This thesis explores how Natural User Interface (NUI) interaction and Multiple Display Technology (MDT) can be applied to an existing Freight Management System (FMS), to improve the command and control interface of the dispatch operators. Situational Awareness (SA) and Task Efficiency (TE) are identified as being the main requirements for dispatchers. Based on studies that have been performed on SA and TE in other time critical occupations such as Emergency Medical Dispatch (EMD) and Air Traffic Control (ATC), a substitute dispatch display system was designed with focus on courier driver and freight management systems and monitoring. This system aims to alleviate cognitive overheads without disrupting the flow of the existing CFMS by providing extended screen area matched with a natural input mechanism for command and control functionality. This Master’s thesis investigates which of commercial state-of-the-art interface tools is best to use in a wide Field-of-View (FOV) multiple screen display and to dicern if there is any practical impact that a proposed NUI system will have to courier dispatching.
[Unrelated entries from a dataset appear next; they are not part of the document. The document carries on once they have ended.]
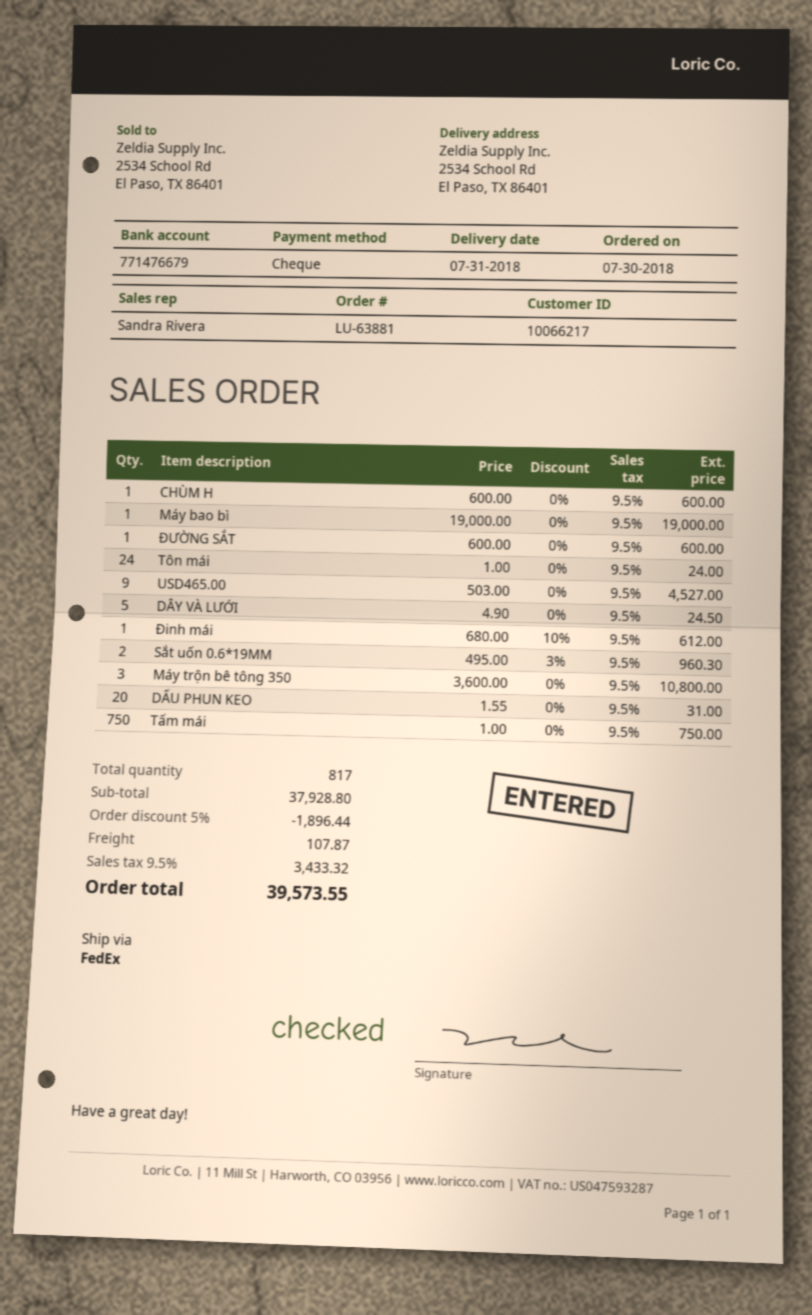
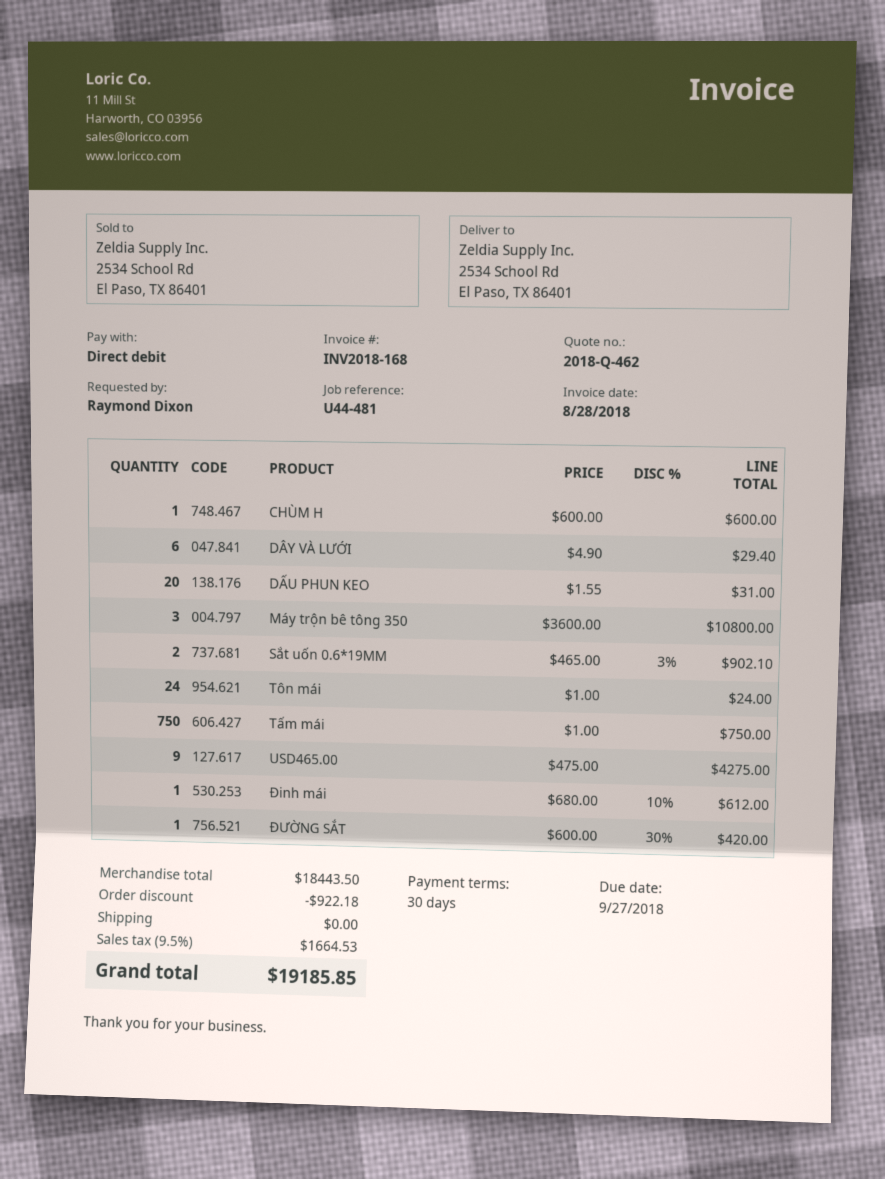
payment method: cheque -> direct debit
Máy bao bì: 1 x 19000.00 = 19000.00 -> none
ĐƯỜNG SẮT: 1 x 600.00 = 600.00 -> 1 x 600.00 - 30% = 420.00
USD465.00: 9 x 503.00 = 4527.00 -> 9 x 475.00 = 4275.00
DÂY VÀ LƯỚI: 5 x 4.90 = 24.50 -> 6 x 4.90 = 29.40
Sắt uốn 0.6*19MM: 2 x 495.00 - 3% = 960.30 -> 2 x 465.00 - 3% = 902.10
subtotal: 37928.80 -> 18443.50
discount: 1896.44 -> 922.18
shipping: 107.87 -> 0.00
tax: 9.5% = 3433.32 -> 9.5% = 1664.53
total: 39573.55 -> 19185.85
To assess the efficacy of such a hypothetical system the author has developed an experimental prototype that combines a set of three monitors in a Multi-Monitor System to create the overall display system, accompanied with two traditional and two advanced NUI direct and indirect interaction techniques (mouse, trackpad, touch screen and gesture controller). Experiments using the prototype were conducted to determine the optimum configuration for control/display interface based upon task effectiveness, bandwidth and overall user desirability of these methods in supporting behavioural requirements of dispatch workstation task handling. The author use the well-studied and robust Fitts' Law for measuring and analysing user behaviour with NUIs.
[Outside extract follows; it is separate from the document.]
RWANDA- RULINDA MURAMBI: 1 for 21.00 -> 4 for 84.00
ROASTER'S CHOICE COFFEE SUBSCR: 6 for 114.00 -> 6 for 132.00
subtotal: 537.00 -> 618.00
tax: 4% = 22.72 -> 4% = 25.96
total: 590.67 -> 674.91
Evaluation of the prototype system finds that the multi-touch system paired with the multi-monitor system was the most responsive of the interaction techniques, direct or indirect. Based on these findings, employing such an interaction system is a viable option for deployment in FMS's. However for optimal efficiency, the firmware that supports the interactivity dynamics should be re-designed so it is optimized to touch interaction. This will allow the multi-touch system to be used effectively as an affordance technology. Although the gesture interaction approach has a lot of potential as an alternative NUI device, the performance of gesture input in this experimental setting had the worst performance of all conditions. This finding was largely a result of the interface device limitation within the wide FOV display range of the multi-monitor system. Further design improvements and experimentation are proposed to alleviate this problem for the gesture tracking and for the touchscreen modalities of interaction.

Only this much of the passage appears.